[Available data — start]

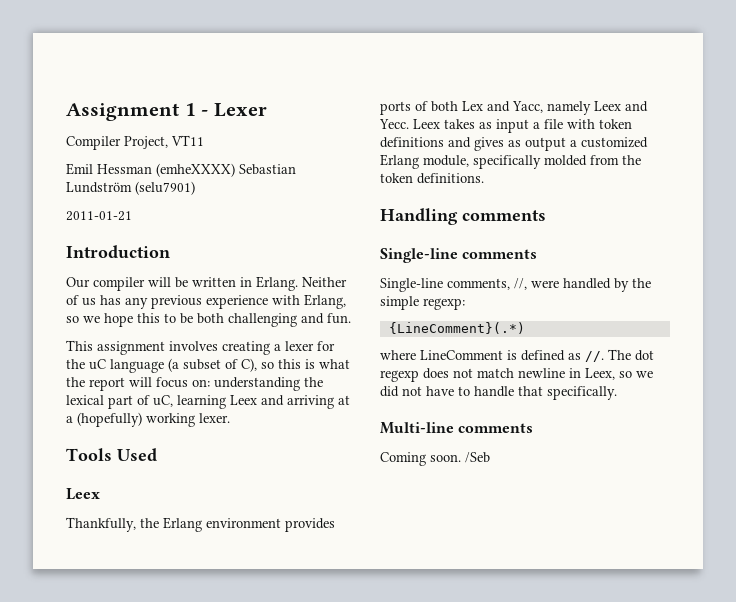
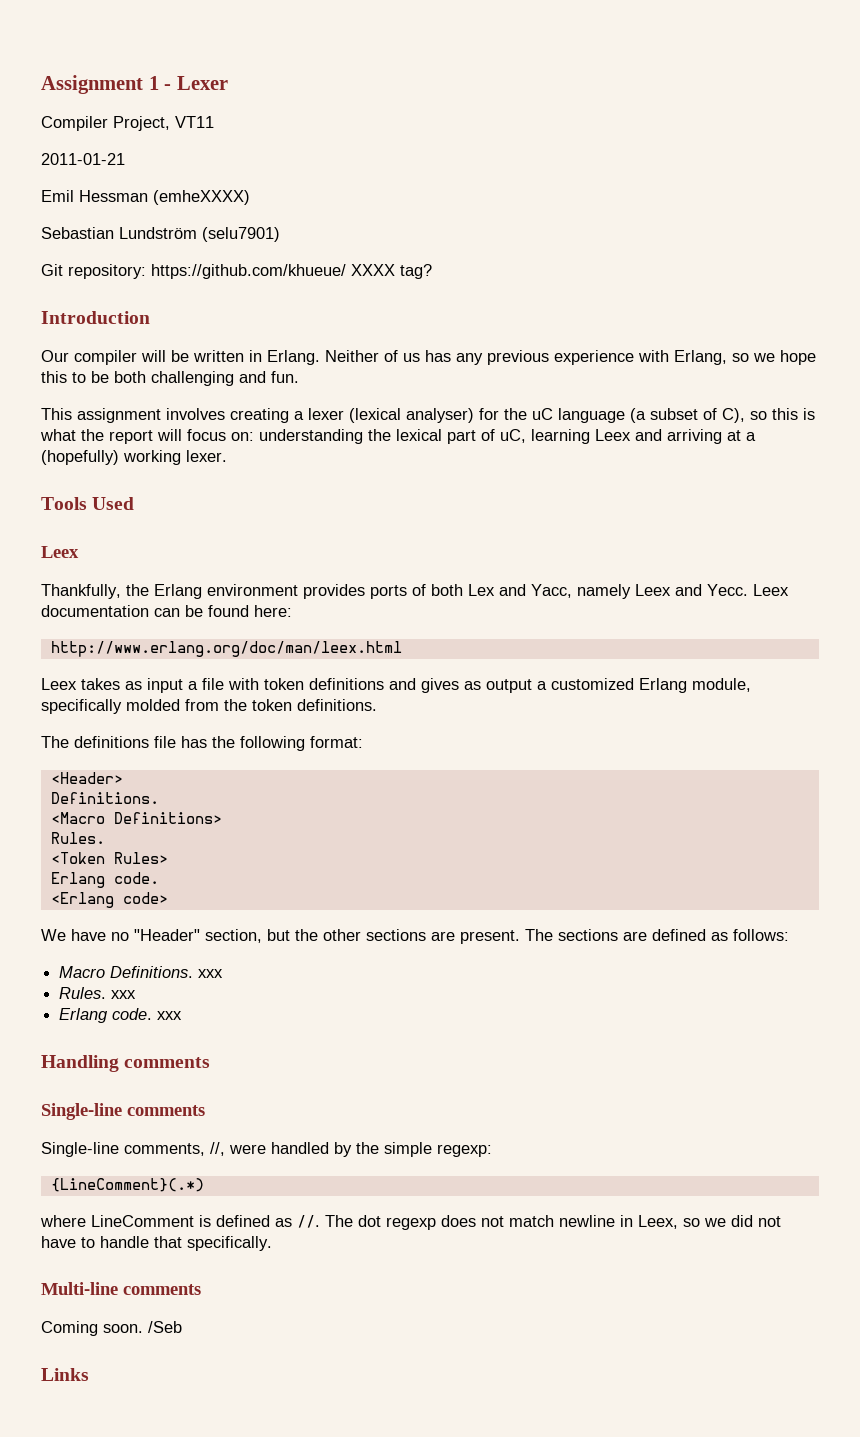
(204, 140) none -> [41,153,125,165] // 2011-01-21
(235, 170) none -> (250, 197) //
[66,211,132,221] 2011-01-21 -> [41,264,432,279] Git repository: https://github.com/khueue/ XXXX tag?
(314, 346) none -> [349,408,474,423] (lexical analyser)
(440, 124) none -> [41,605,292,617] [50,641,402,657] [41,678,77,690] documentation can be found here: // http://www.erlang.org/doc/man/leex.html // Leex
(484, 178) none -> [41,736,363,751] [50,772,123,784] [50,792,159,804] [50,812,222,824] [50,832,105,844] [50,852,168,864] [50,872,159,888] [50,892,168,908] [41,929,789,944] [59,966,224,978] [59,987,137,999] [59,1008,183,1023] // The definitions file has the following format: // <Header> // Definitions. // <Macro Definitions> // Rules. // <Token Rules> // Erlang code. // <Erlang code> // We have no "Header" section, but the other sections are present. The sections are defined as follows: // Macro Definitions. xxx // Rules. xxx // Erlang code. xxx
(490, 457) none -> [41,1368,89,1381] // Links

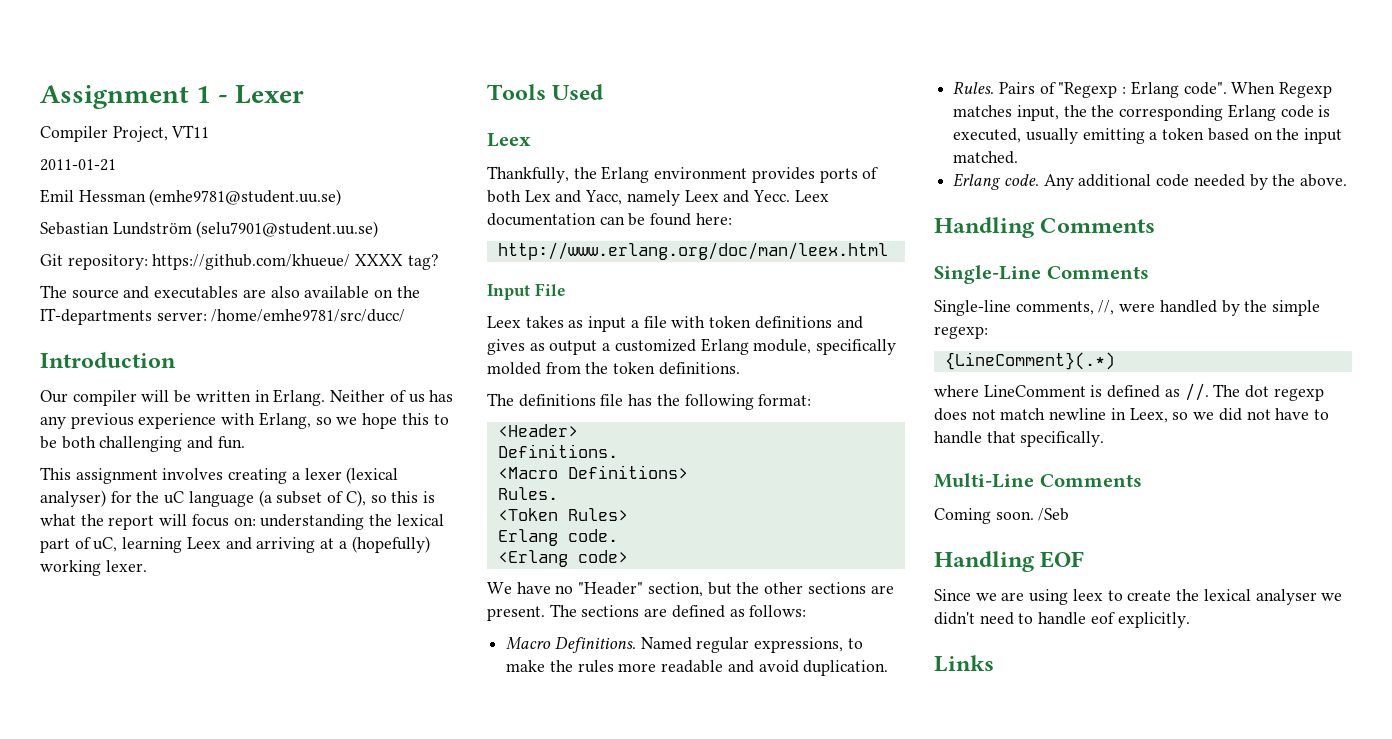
[153,190,250,205] (emheXXXX) -> [149,189,342,206] (emhe9781@student.uu.se)
[202,227,280,242] (selu7901) -> [196,221,379,238] (selu7901@student.uu.se)
(432, 271) none -> [40,285,420,299] [40,308,406,325] // The source and executables are also available on the IT-departments server: /home/emhe9781/src/ducc/
(402, 649) none -> [487,283,566,300] // Input File
[198,969,224,978] [59,987,137,999] [59,1008,183,1023] [41,1055,211,1072] [41,1103,205,1120] xxx // Rules. xxx // Erlang code. xxx // Handling comments // Single-line comments -> [640,637,863,653] [506,660,889,676] [953,81,1333,98] [953,104,1331,121] [953,128,1343,144] [953,151,1019,164] [953,173,1348,190] [934,217,1156,238] [934,265,1149,284] Named regular expressions, to make the rules more readable and avoid duplication. // Rules. Pairs of "Regexp : Erlang code". When Regexp matches input, the the corresponding Erlang code is executed, usually emitting a token based on the input matched. // Erlang code. Any additional code needed by the above. // Handling Comments // Single-Line Comments
[41,1282,201,1295] Multi-line comments -> [934,473,1142,488] Multi-Line Comments
(182, 1327) none -> [934,551,1085,572] [934,589,1343,605] [934,612,1190,628] // Handling EOF // Since we are using leex to create the lexical analyser we didn't need to handle eof explicitly.

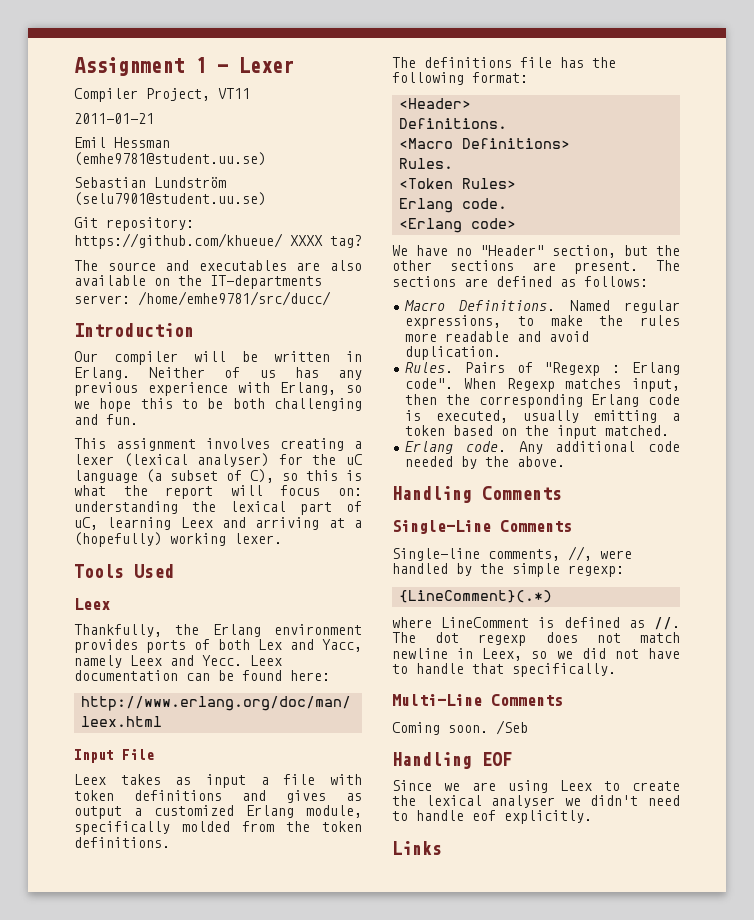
[1063,105,1087,117] the -> [405,394,438,405] then
[1072,589,1103,601] leex -> [560,780,592,791] Leex

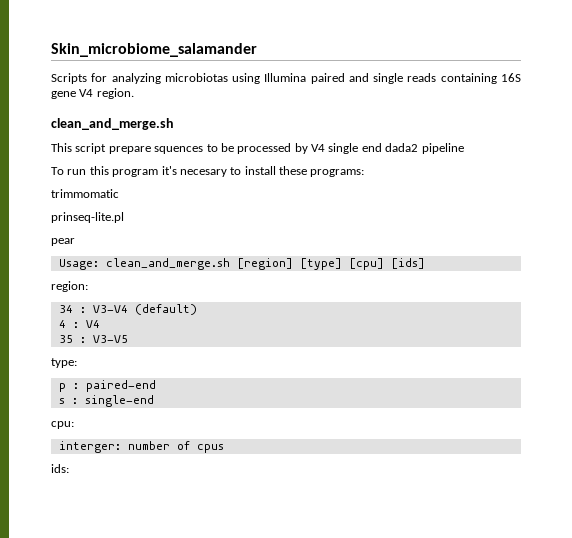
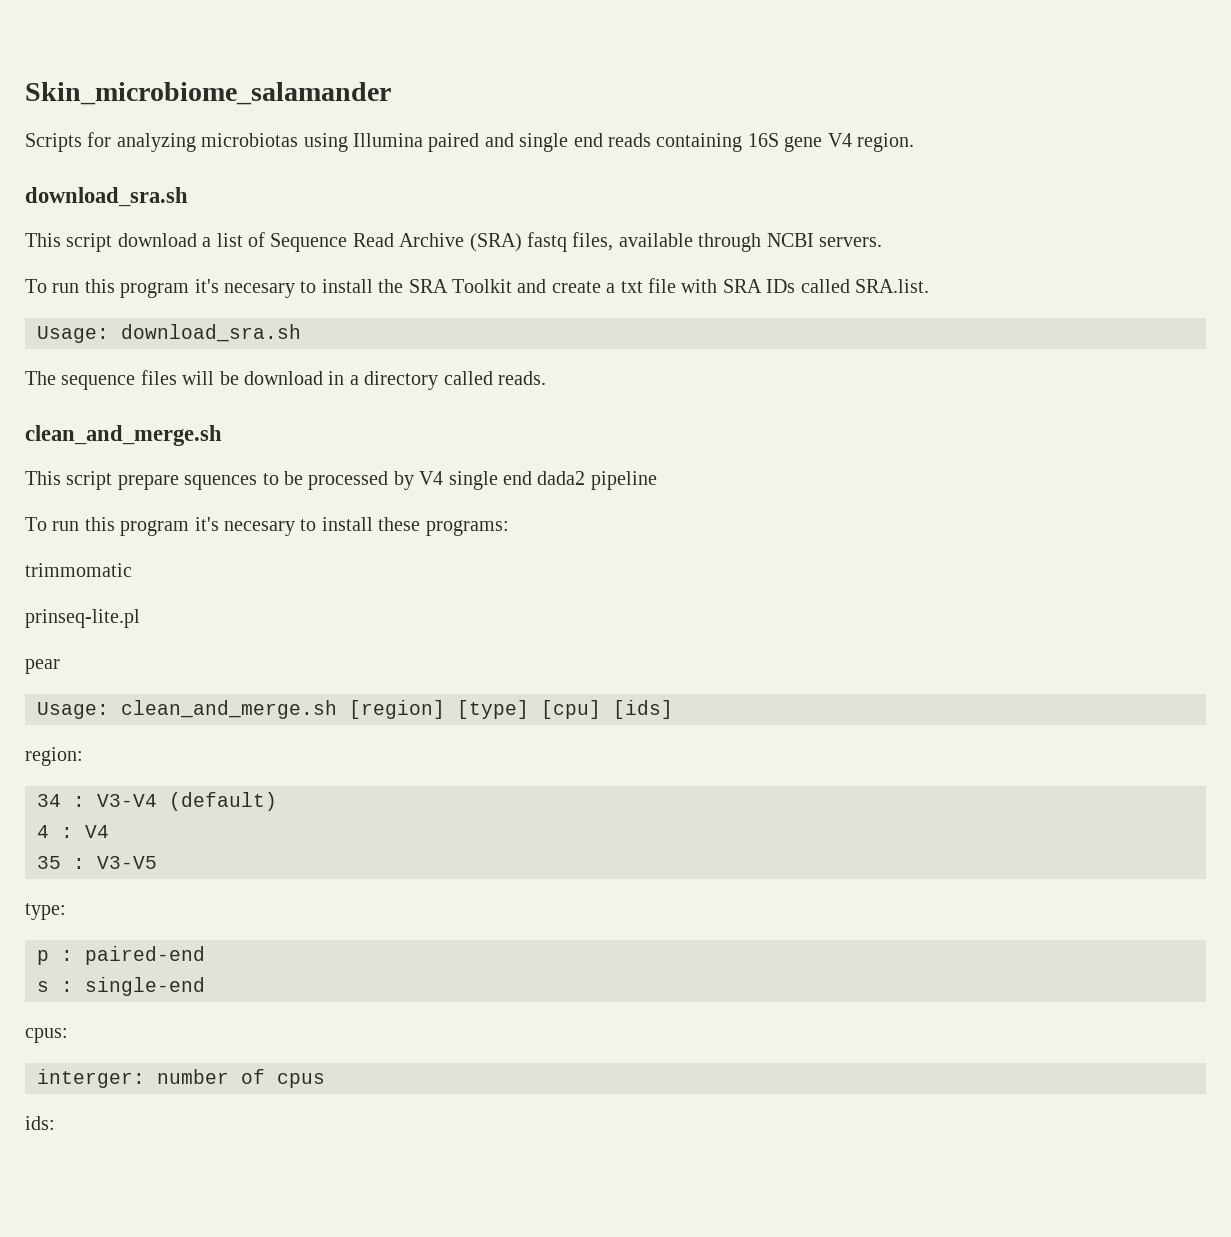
(404, 78) none -> [573,133,603,147] end
(134, 93) none -> [25,187,188,207] [25,232,882,252] [25,278,929,298] [37,324,301,343] [25,370,546,390] // download_sra.sh // This script download a list of Sequence Read Archive (SRA) fastq files, available through NCBI servers. // To run this program it's necesary to install the SRA Toolkit and create a txt file with SRA IDs called SRA.list. // Usage: download_sra.sh // The sequence files will be download in a directory called reads.
[51,421,74,429] cpu: -> [25,1028,68,1043] cpus:

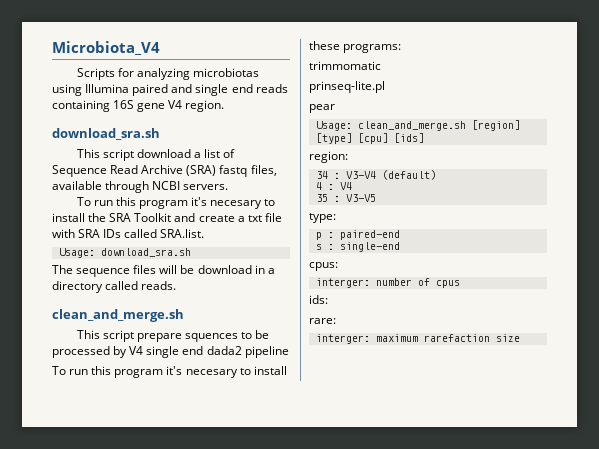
[25,82,391,105] Skin_microbiome_salamander -> [52,41,160,55] Microbiota_V4
(55, 1123) none -> [309,318,336,324] [315,334,520,344] // rare: // interger: maximum rarefaction size

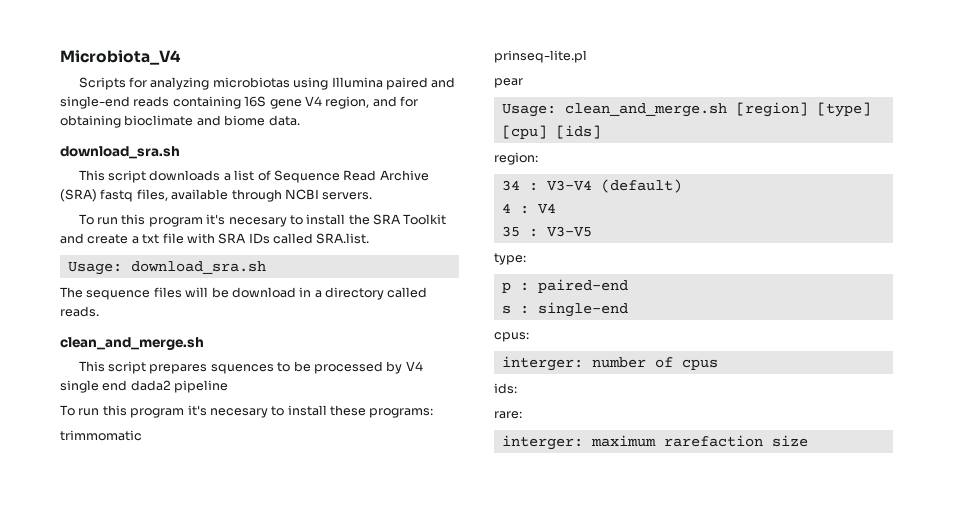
[195,84,253,96] single end -> [60,96,130,109] single-end
[185,100,225,112] region. -> [325,96,418,109] [60,115,300,128] region, and for obtaining bioclimate and biome data.
[136,149,191,158] download -> [149,170,221,181] downloads
[136,333,182,342] prepare -> [149,364,208,374] prepares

[Available data — finish]

**Exercise description**:
Repeat the entries exactly, pictures left out.

**Your response**:
(204, 140) none -> [41,153,125,165] // 2011-01-21
(235, 170) none -> (250, 197) //
[66,211,132,221] 2011-01-21 -> [41,264,432,279] Git repository: https://github.com/khueue/ XXXX tag?
(314, 346) none -> [349,408,474,423] (lexical analyser)
(440, 124) none -> [41,605,292,617] [50,641,402,657] [41,678,77,690] documentation can be found here: // http://www.erlang.org/doc/man/leex.html // Leex
(484, 178) none -> [41,736,363,751] [50,772,123,784] [50,792,159,804] [50,812,222,824] [50,832,105,844] [50,852,168,864] [50,872,159,888] [50,892,168,908] [41,929,789,944] [59,966,224,978] [59,987,137,999] [59,1008,183,1023] // The definitions file has the following format: // <Header> // Definitions. // <Macro Definitions> // Rules. // <Token Rules> // Erlang code. // <Erlang code> // We have no "Header" section, but the other sections are present. The sections are defined as follows: // Macro Definitions. xxx // Rules. xxx // Erlang code. xxx
(490, 457) none -> [41,1368,89,1381] // Links

[153,190,250,205] (emheXXXX) -> [149,189,342,206] (emhe9781@student.uu.se)
[202,227,280,242] (selu7901) -> [196,221,379,238] (selu7901@student.uu.se)
(432, 271) none -> [40,285,420,299] [40,308,406,325] // The source and executables are also available on the IT-departments server: /home/emhe9781/src/ducc/
(402, 649) none -> [487,283,566,300] // Input File
[198,969,224,978] [59,987,137,999] [59,1008,183,1023] [41,1055,211,1072] [41,1103,205,1120] xxx // Rules. xxx // Erlang code. xxx // Handling comments // Single-line comments -> [640,637,863,653] [506,660,889,676] [953,81,1333,98] [953,104,1331,121] [953,128,1343,144] [953,151,1019,164] [953,173,1348,190] [934,217,1156,238] [934,265,1149,284] Named regular expressions, to make the rules more readable and avoid duplication. // Rules. Pairs of "Regexp : Erlang code". When Regexp matches input, the the corresponding Erlang code is executed, usually emitting a token based on the input matched. // Erlang code. Any additional code needed by the above. // Handling Comments // Single-Line Comments
[41,1282,201,1295] Multi-line comments -> [934,473,1142,488] Multi-Line Comments
(182, 1327) none -> [934,551,1085,572] [934,589,1343,605] [934,612,1190,628] // Handling EOF // Since we are using leex to create the lexical analyser we didn't need to handle eof explicitly.

[1063,105,1087,117] the -> [405,394,438,405] then
[1072,589,1103,601] leex -> [560,780,592,791] Leex

(404, 78) none -> [573,133,603,147] end
(134, 93) none -> [25,187,188,207] [25,232,882,252] [25,278,929,298] [37,324,301,343] [25,370,546,390] // download_sra.sh // This script download a list of Sequence Read Archive (SRA) fastq files, available through NCBI servers. // To run this program it's necesary to install the SRA Toolkit and create a txt file with SRA IDs called SRA.list. // Usage: download_sra.sh // The sequence files will be download in a directory called reads.
[51,421,74,429] cpu: -> [25,1028,68,1043] cpus:

[25,82,391,105] Skin_microbiome_salamander -> [52,41,160,55] Microbiota_V4
(55, 1123) none -> [309,318,336,324] [315,334,520,344] // rare: // interger: maximum rarefaction size

[195,84,253,96] single end -> [60,96,130,109] single-end
[185,100,225,112] region. -> [325,96,418,109] [60,115,300,128] region, and for obtaining bioclimate and biome data.
[136,149,191,158] download -> [149,170,221,181] downloads
[136,333,182,342] prepare -> [149,364,208,374] prepares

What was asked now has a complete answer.